Cover Photo: NASA’s Mars Helicopter is shown in a cleanroom at the Jet Propulsion Laboratory. The aluminum base plate, side posts, and crossbeam around the helicopter protect its landing legs and the attachment points that will hold it to the belly of the Mars 2020 rover. Photo by NASA/JPL-CalTech

Bob Balaram
In July of next year, NASA will launch Mars 2020, a new mission to explore the red planet. Strapped under the belly of a rover that will be deployed upon landing in February 2021 will be a small—1.8 kilogram, 1.2 meter diameter—rotorcraft. In April 2021, if all goes to plan, that tiny aircraft, essentially handmade by a small team of engineers at NASA’s Jet Propulsion Laboratory (JPL) in Pasadena, California, will make the first vertical flight on another planet. ROTOR spoke with Bob Balaram, JPL’s chief engineer for the Mars Helicopter. (This interview has been edited and condensed for publication.)

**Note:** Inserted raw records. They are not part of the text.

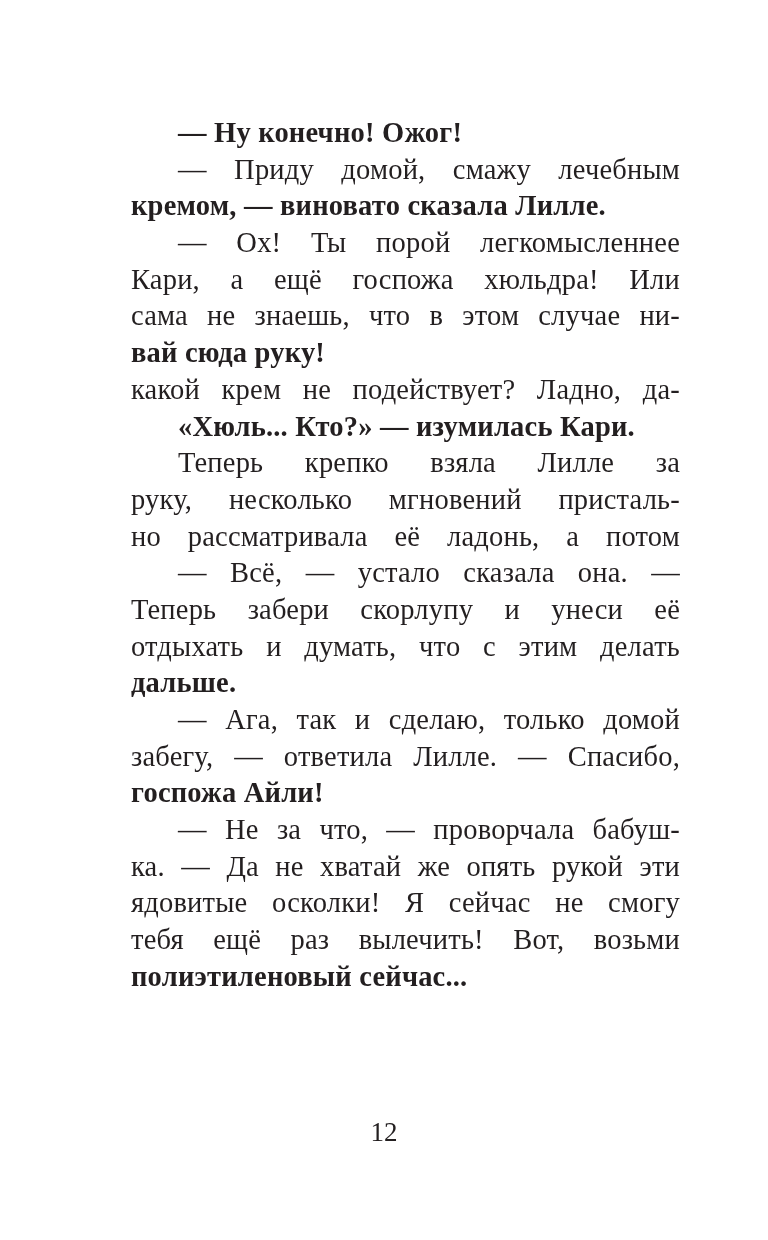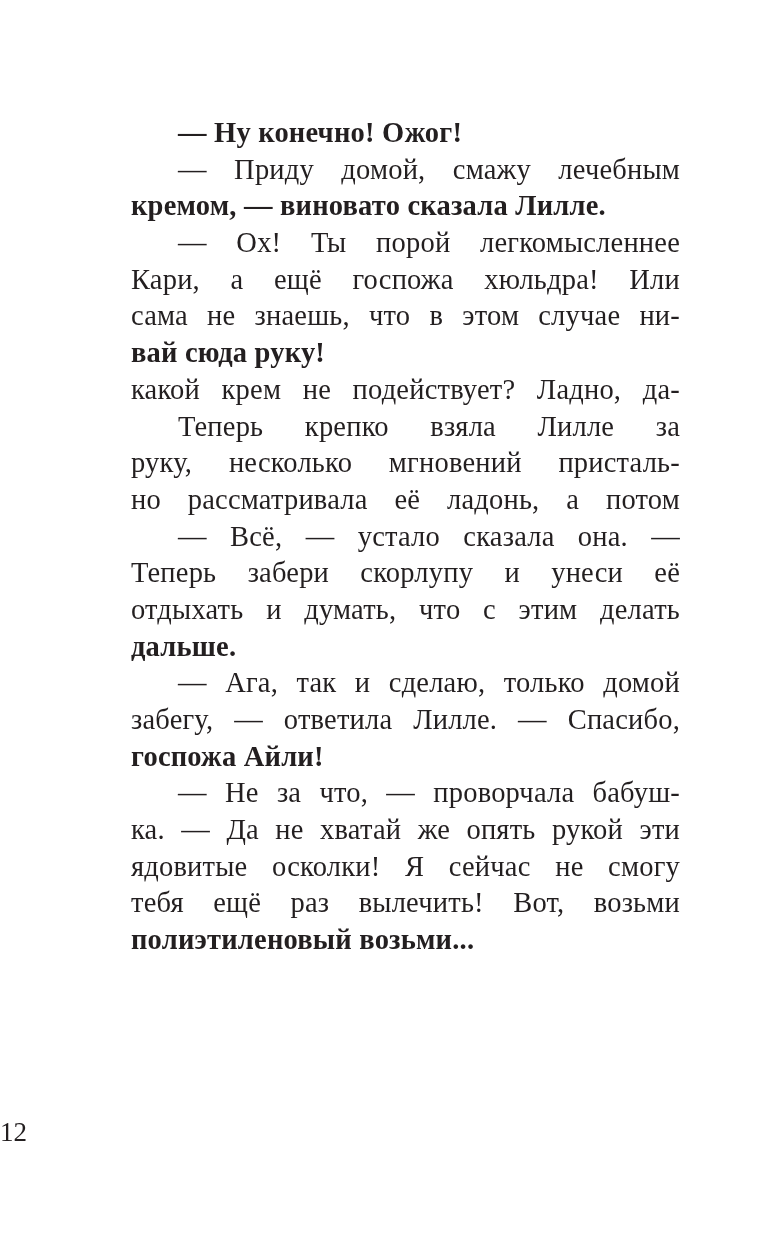--- a/index.html
+++ b/index.html
@@ -60,6 +60,7 @@
   <span class="line">сама не знаешь, что в этом случае ни-</span>
   <span class="line last">вай сюда руку!</span>
   <span class="line">какой крем не подействует? Ладно, да-</span>
+  <span class="line indent last">«Хюль... Кто?» — изумилась Кари.</span>
   <span class="line indent">Теперь крепко взяла Лилле за</span>
   <span class="line">руку, несколько мгновений присталь-</span>
   <span class="line">но рассматривала её ладонь, а потом</span>

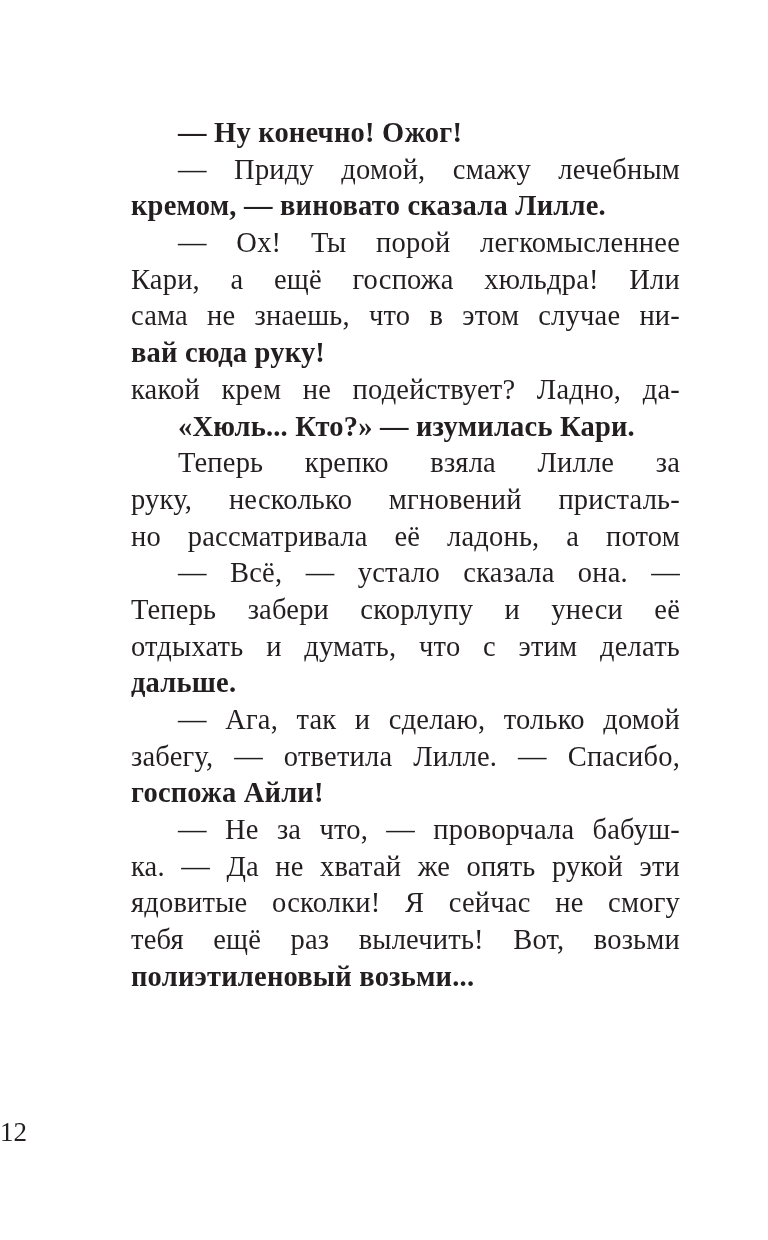--- a/index.html
+++ b/index.html
@@ -75,7 +75,7 @@
   <span class="line">ка. — Да не хватай же опять рукой эти</span>
   <span class="line">ядовитые осколки! Я сейчас не смогу</span>
   <span class="line">тебя ещё раз вылечить! Вот, возьми</span>
-  <span class="line last">полиэтиленовый возьми...</span>
+  <span class="line last">полиэтиленовый сейчас...</span>
 </div>
 
 <div class="page-number">12</div>

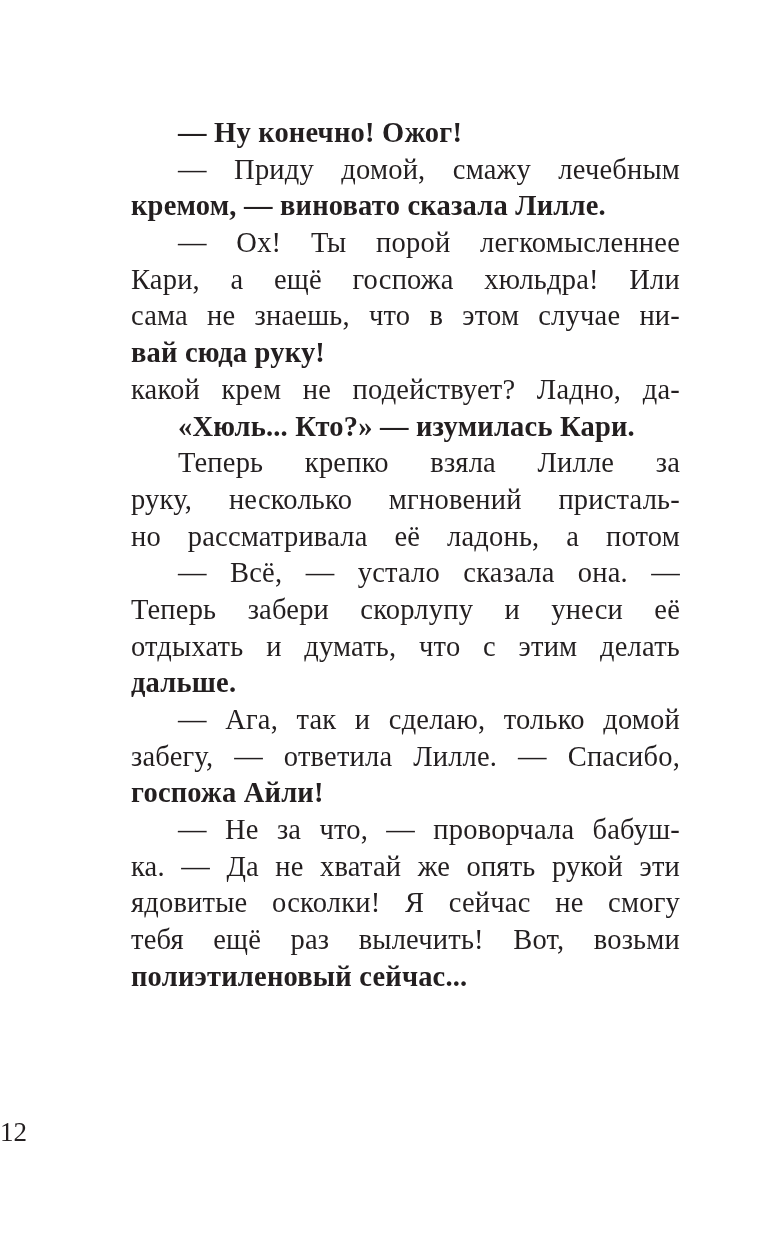--- a/index.html
+++ b/index.html
@@ -43,7 +43,7 @@
     left: 0;
     width: 768px;
     top: 1117px;
-    text-align: left;
+    text-align: center;
     font-size: 27px;
     line-height: 30px;
   }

More than 1,500 individual pieces of carbon fiber, flight-grade aluminum, silicon, copper, foil, and foam go into a Mars Helicopter. Photo by NASA/JPL-CalTech
How will the Mars Helicopter operate differently than a helicopter here on Earth?
Balaram: Mars’s atmosphere has a density that’s only about 1% of the atmosphere here on Earth. So when you take off on Mars, it’s like you’re flying at 100,000 feet here. And that means for the same rotor blade speeds, you only get about 1% as much lift. Luckily, we don’t have to spin the blades 100 times faster—it’s more like just 10 times faster because the lower gravity on Mars helps.
How do you expect future Mars Helicopters to evolve in their size, capabilities, and missions?
The job of this helicopter is that of technology demonstrator; it’s to make sure we understand how these vehicles will operate in the thin Martian atmosphere and how we can operate them and control them. A future helicopter would be purpose-built to do something useful, like pick up a piece of gear and deliver it some distance away, or pick up samples. It would be bigger, probably around 30 kg.

Members of the NASA Mars Helicopter team inspect the flight model (the actual vehicle going to the Red Planet) inside the Space Simulator, a 25-foot-wide vacuum chamber at JPL. Photo by NASA/JPL-CalTech
How will controllers on Earth give the helicopter its assignments? You can’t fly it remotely because of the radio transmission lag time.
We will use the rover as our relay asset to tell the helicopter what its next mission will be. Once it has been given its task, it can fulfill that task autonomously using onboard guidance and control systems.